PROVIDED INFORMATION.
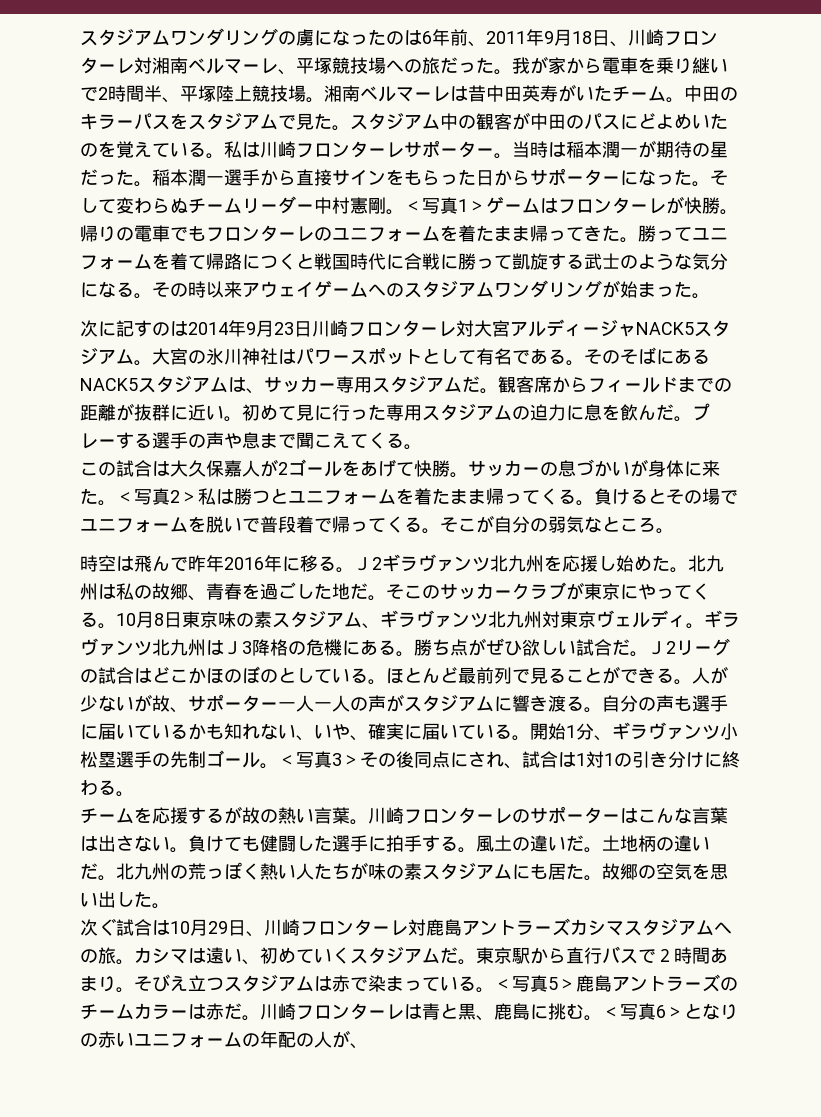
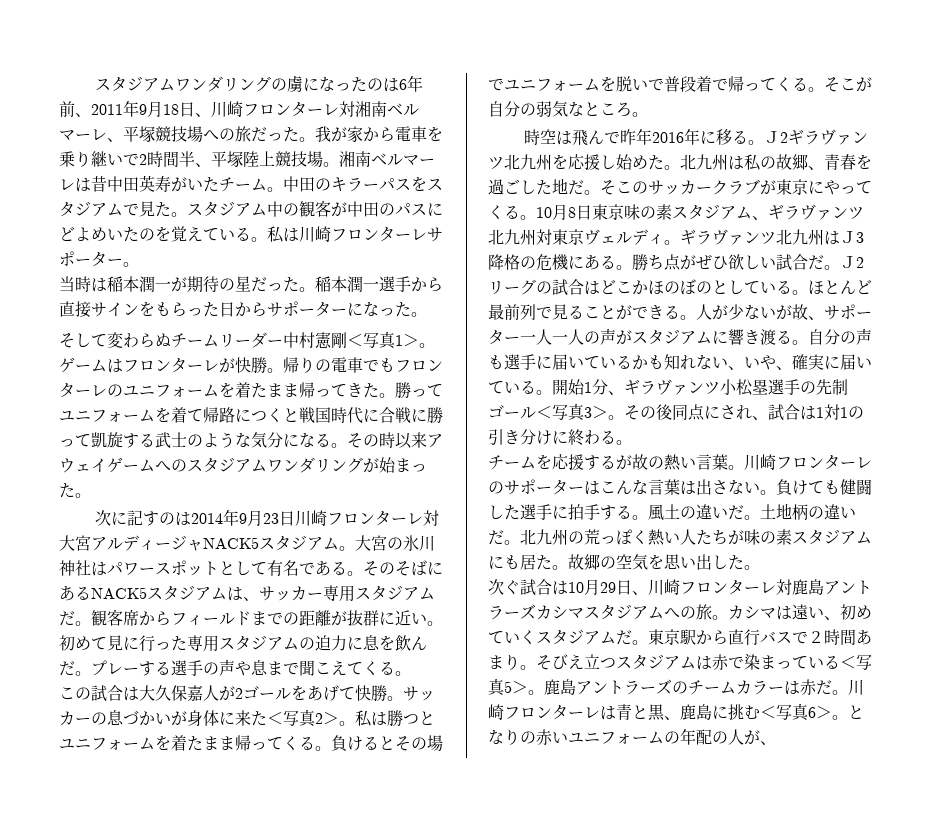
- 私は川崎フロンターレサポーター。当時は稲本潤一が期待の星だった。
+ 私は川崎フロンターレサポーター。
+ 当時は稲本潤一が期待の星だった。
- 稲本潤一選手から直接サインをもらった日からサポーターになった。そして変わらぬチームリーダー中村憲剛。＜写真1＞ゲームはフロンターレが快勝。
+ 稲本潤一選手から直接サインをもらった日からサポーターになった。
+ そして変わらぬチームリーダー中村憲剛＜写真1＞。ゲームはフロンターレが快勝。
- サッカーの息づかいが身体に来た。＜写真2＞私は勝つとユニフォームを着たまま帰ってくる。
+ サッカーの息づかいが身体に来た＜写真2＞。私は勝つとユニフォームを着たまま帰ってくる。
- 開始1分、ギラヴァンツ小松塁選手の先制ゴール。＜写真3＞その後同点にされ、試合は1対1の引き分けに終わる。
+ 開始1分、ギラヴァンツ小松塁選手の先制ゴール＜写真3＞。その後同点にされ、試合は1対1の引き分けに終わる。
- そびえ立つスタジアムは赤で染まっている。＜写真5＞鹿島アントラーズのチームカラーは赤だ。
+ そびえ立つスタジアムは赤で染まっている＜写真5＞。鹿島アントラーズのチームカラーは赤だ。
- 川崎フロンターレは青と黒、鹿島に挑む。＜写真6＞となりの赤いユニフォームの年配の人が、
+ 川崎フロンターレは青と黒、鹿島に挑む＜写真6＞。となりの赤いユニフォームの年配の人が、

REQUIRED ACTION. The answer should consist of every line from the listing above that includes the word "ギラヴァンツ小松塁選手の先制ゴール".

EXERCISE SOLUTION.
- 開始1分、ギラヴァンツ小松塁選手の先制ゴール。＜写真3＞その後同点にされ、試合は1対1の引き分けに終わる。
+ 開始1分、ギラヴァンツ小松塁選手の先制ゴール＜写真3＞。その後同点にされ、試合は1対1の引き分けに終わる。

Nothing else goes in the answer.